The book How to Take Smart Notes and Santosh's Digital Garden inspired me to build a PKM. I had a personal wiki using Dokuwiki, and a large Evernote collection of over 10k notes.
How I maintained Evernote is an interesting story: The free version had folder limitations, and to bypass the limit, I came up with a three-folder approach. (Inbox, Notes, References.) Since 3-folders cannot provide much context, I used tags and sub-tags. I had around 1k+ notes about random WordPress themes, with tags like #wp/good-header
, #wp/mobile-responsive
, #wp/max-width-960
, and so on! (This is not bad, and I will tell you why!)
But the problem was, I created Evernote as an extension of the bookmark manager. It was an information holder. And as I grew, most of the information became less relevant to me. In 2020, I revisited Evernote and found 95% didn't make any sense. Most of the links were broken, out of context, or not relevant to me. I didn't have the patience to ask myself “Does this spark joy?”. Hence I deleted the whole account along with the data. I wanted to restart this, but with a better structure.
Also, I considered creating a digital garden where I could store my half-finished, unedited notes. It appealed to me to have an open garage concept, and I know that I'm not the kind of person to blog consistently. These are the three concepts I had in mind while starting this project:
'Write' your note.
My default action when I started using bookmarking tools was to store links without thinking about why or how. And the disadvantage of the system is that you won't remember the reason why it was stored. Quotes from notes also won't help after a long time, as they have become alien. So in the revised system, I was clear that I should "write" my notes instead of copy-pasting and keep the link as a supporting document.
One idea per note.
While the concept of atomicity was clear in my experience of atomic design, it was challenging to put it in order when it came to note-making. It was my tendency to organize content by topic, and write it together.
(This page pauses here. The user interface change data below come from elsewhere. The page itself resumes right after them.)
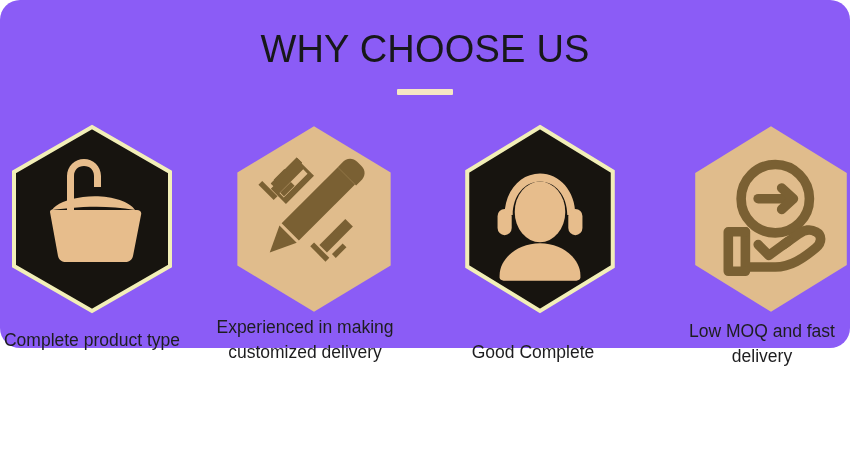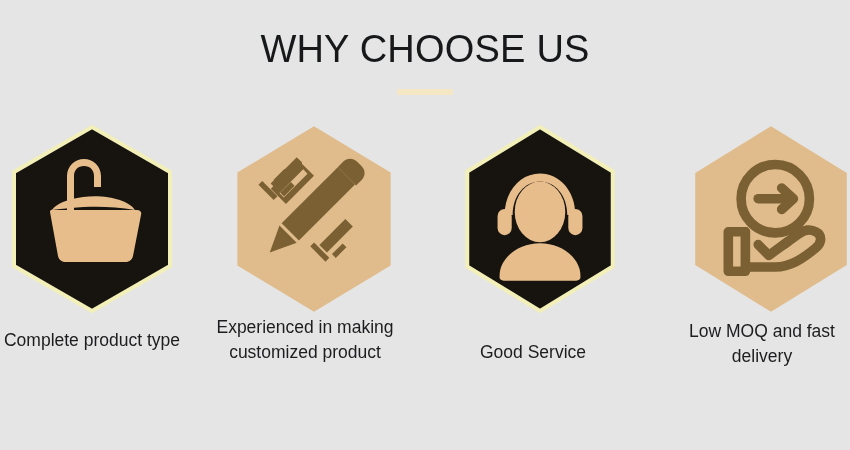--- a/index.html
+++ b/index.html
@@ -9,22 +9,23 @@
   body {
     width: 850px;
     height: 450px;
     background: #ffffff;
     font-family: "Liberation Sans", "DejaVu Sans", sans-serif;
     overflow: hidden;
   }
   .page {
     position: relative;
     width: 850px;
-    height: 450px;
-    background: #e5e5e5;
+    height: 348px;
+    background: #8b5cf6;
+    border-radius: 20px;
   }
 
   
   .header {
     position: absolute;
     top: 26px;
     left: 0;
     width: 850px;
     text-align: center;
   }
@@ -150,21 +151,21 @@
             <g>
               <path d="M104 92 L78 118 L92 132 L118 106 Z" fill="#e0bc8c"></path>
               <path d="M103 88 L110 95 L86 119 L79 112 Z"></path>
               <rect x="84" y="103" width="14" height="5" transform="rotate(-45 91 105)"></rect>
               <rect x="90" y="115" width="14" height="5" transform="rotate(-45 97 117)"></rect>
               <rect x="77" y="109" width="5" height="20" transform="rotate(-45 79 119)"></rect>
             </g>
           </g>
         </svg>
       </div>
-      <div class="caption cap-1">Experienced in making customized product</div>
+      <div class="caption cap-1">Experienced in making customized delivery</div>
     </div>
 
     <div class="feature feature-2">
       <div class="hex-wrap hex-2">
         <svg viewBox="0 0 152 188" xmlns="http://www.w3.org/2000/svg">
           <polygon points="76,3 148,47 148,141 76,185 4,141 4,47" fill="#17140f" stroke="#f2efb8" stroke-width="4"></polygon>
           <g fill="#e7bd8c">
 
             <path d="M41 90 C41 66 57 49 76 49 C95 49 111 66 111 90
                      L103 90 C103 71 91 57 76 57 C61 57 49 71 49 90 Z"></path>
@@ -173,21 +174,21 @@
             <rect x="104" y="84" width="14" height="26" rx="7"></rect>
 
             <ellipse cx="76" cy="87" rx="25" ry="30"></ellipse>
 
             <path d="M76 118 C98 118 116 133 116 150 L116 152
                      C116 154 114 155 112 155 L40 155
                      C38 155 36 154 36 152 L36 150 C36 133 54 118 76 118 Z"></path>
           </g>
         </svg>
       </div>
-      <div class="caption cap-2">Good Service</div>
+      <div class="caption cap-2">Good Complete</div>
     </div>
 
     <div class="feature feature-3">
       <div class="hex-wrap hex-3">
         <svg viewBox="0 0 148 178" xmlns="http://www.w3.org/2000/svg">
           <polygon points="74,2 145,46 145,132 74,176 3,132 3,46" fill="#e0bc8c"></polygon>
           <g fill="none" stroke="#7a6033" stroke-width="9" stroke-linecap="round" stroke-linejoin="round">
 
             <circle cx="78" cy="70" r="32"></circle>
             <line x1="62" y1="70" x2="93" y2="70"></line>

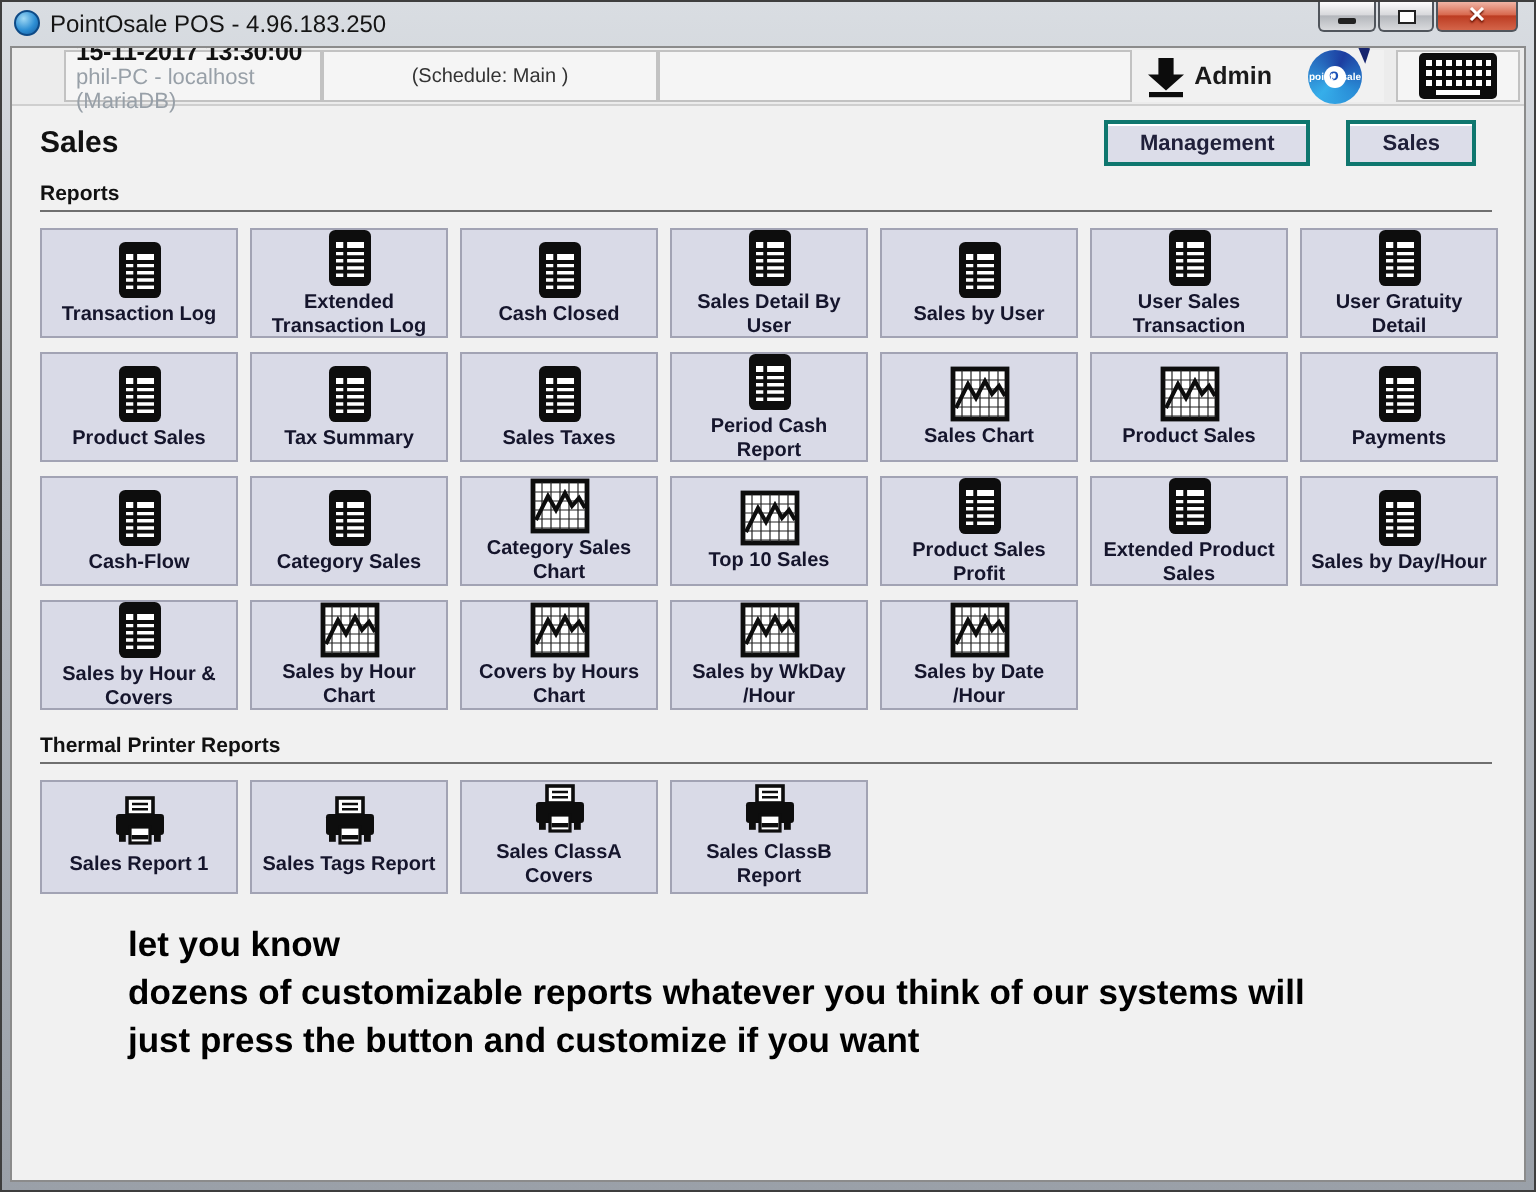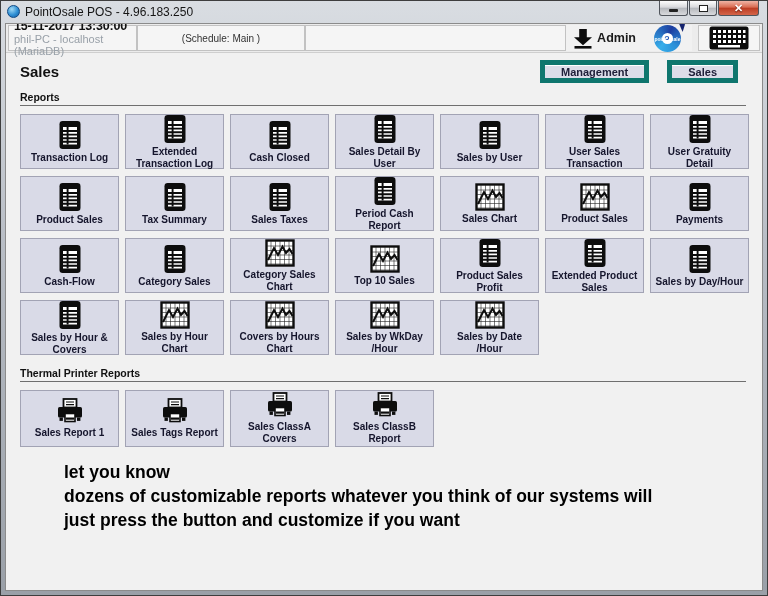--- a/index.html
+++ b/index.html
@@ -25,21 +25,21 @@
   .glyph-max { width:9px; height:7px; border:1.5px solid #222; background:#fff; }
   .glyph-close { font-size:11px; font-weight:bold; color:#fff; text-shadow:0 1px 1px #6b1505; line-height:1; }
 
   .content { position:absolute; top:22px; left:4px; right:4px; bottom:4px;
              background:#f1f1f1; border:1px solid #8b8b8b; overflow:hidden; }
 
   
   .header-strip { display:flex; align-items:stretch; height:29px; background:#ececec;
                   border-bottom:1px solid #cfcfcf; padding:1px 2px; }
   .hcell { border:1px solid #c2c2c2; background:#f5f5f5; }
-  .cell-datetime { width:129px; padding:1px 5px; display:flex; flex-direction:column; justify-content:center; }
+  .cell-datetime { width:129px; padding:1px 5px; display:flex; flex-direction:column; justify-content:center;margin-left:24px; }
   .dt-time { font-size:12.5px; font-weight:bold; color:#111; letter-spacing:-0.2px; }
   .dt-host { font-size:11px; color:#98a0a8; }
   .cell-schedule { width:168px; display:flex; align-items:center; justify-content:center;
                    font-size:10px; color:#333; }
   .cell-spacer { flex:1; border:1px solid #c2c2c2; background:#f5f5f5; }
   .cell-admin { display:flex; align-items:center; gap:3px; padding:2px 6px; background:#f1f1f1; border:none; }
   .admin-label { font-size:12.5px; font-weight:bold; color:#1a1a1a; }
   .cell-logo { display:flex; align-items:center; justify-content:center; width:50px; border:none; background:#f1f1f1; }
   .pos-logo { position:relative; width:27px; height:27px; border-radius:50%;
               background:conic-gradient(from 220deg, #36aeea, #1c3da0 45%, #2a8fd8 75%, #36aeea);
@@ -50,21 +50,21 @@
               font-size:8px; font-weight:bold; display:flex; align-items:center; justify-content:center; line-height:1; }
   .pos-logo-word { position:absolute; font-size:5px; color:#fff; font-weight:bold; }
   .pos-logo-word.left { left:1px; top:11px; } .pos-logo-word.right { right:0px; top:11px; }
   .cell-keyboard { width:62px; display:flex; align-items:center; justify-content:center; margin-left:6px; }
 
   
   .title-row { display:flex; align-items:center; justify-content:space-between;
                padding:7px 14px 4px 14px; }
   .page-title { font-size:15px; font-weight:bold; color:#111; }
   .nav-buttons { display:flex; gap:18px; margin-right:10px; }
-  .nav-btn { height:23px; padding:0 16px; background:#dcdde9; border:5px solid #0f766e;
+  .nav-btn { height:23px; padding:0 16px; background:#dcdde9; border:2px solid #0f766e;
              font-size:11px; font-weight:bold; color:#20203a; display:flex; align-items:center;
              box-shadow:0 1px 0 #ffffff inset; cursor:default; }
 
   
   .section-head { margin:4px 16px 0 14px; }
   .section-title { font-size:10.5px; font-weight:bold; color:#111; padding-bottom:2px; }
   .section-rule { border:none; border-top:1px solid #6f6f6f; height:0; }
 
   .grid { display:flex; flex-wrap:wrap; gap:7px 6px; margin:8px 12px 0 14px; }
   .rbtn { width:99px; height:55px; background:#d9dae7; border:1px solid #a2a3b4;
It took a while (and some plugins helped me).
Keep it simple.
A few months of overusing Notion taught me that vendor locks are real. If I have to migrate to another tool, I will have to delete everything and start fresh.
And based on these three points, I chose Markdown. The reason is simple. It's universal, plain-text, lightweight, and device/tool agnostic. It will take you less than 10 minutes to understand Markdown (there is nothing to learn). Moreover, I am sure that there will be some markdown editors available in the 2040s and 50s.
Obsidian Tool
I chose Obsidian since it was markdown-friendly. Similarly, I chose Jekyll for publishing and iWriter for writing from the iPad for its direct markdown support. My Obsidian setup is minimal, and I make sure that the plugins don't add any extra content inside the plain markdown.
Directory Structure
My current Obsidian vault has three folders - Inbox, Public, and Private. Anything new is sent to the Inbox, and everything published via Jekyll is in the 'Public' folder. The private folder contains everything from front matter templates to random private notes. The Public folder has three sub-folders to separate notes by feed visibility. (But that's an over-do, I did that for the theme, and will be removing it soon)
- Inbox
- Public
--- Feed
--- Hidden
--- Lists
- Private
--- Archives
--- Templates
Identifying files without a folder structure
Folders are helpful when you have to build a tree-like structure where every 'content' has a location to be in. But are notes like that? I am not sure. With Zettel and PKM's approach, the intent is to build a graph and not a tree.
Likewise, some atomic notes can be part of multiple topics (e.g. Atomic notes can be part of a design system and a note-taking system!). Folders are useful when there is only one defined category. The problem is similar to that of folders vs labels in email, and like Gmail, I settled on labels.
I use Jekyll tags in frontmatter for categorization. Another popular method is generating index pages for all topics and linking them to all related notes. This is helpful for sequential note-taking as these notes can later act as an Index/Map of Concepts.
Alternatives
I recommend local-storage knowledge tools over cloud-based ones due to vendor lock-in. You can use any cloud-based tool for backup (I use Dropbox), and GitHub + SSG for publishing. Gitbook is a tool to publish vaults, especially if you can organize notes in a folder-first format. For developers, there are extensions for VSCode and other text editors that support bi-linking.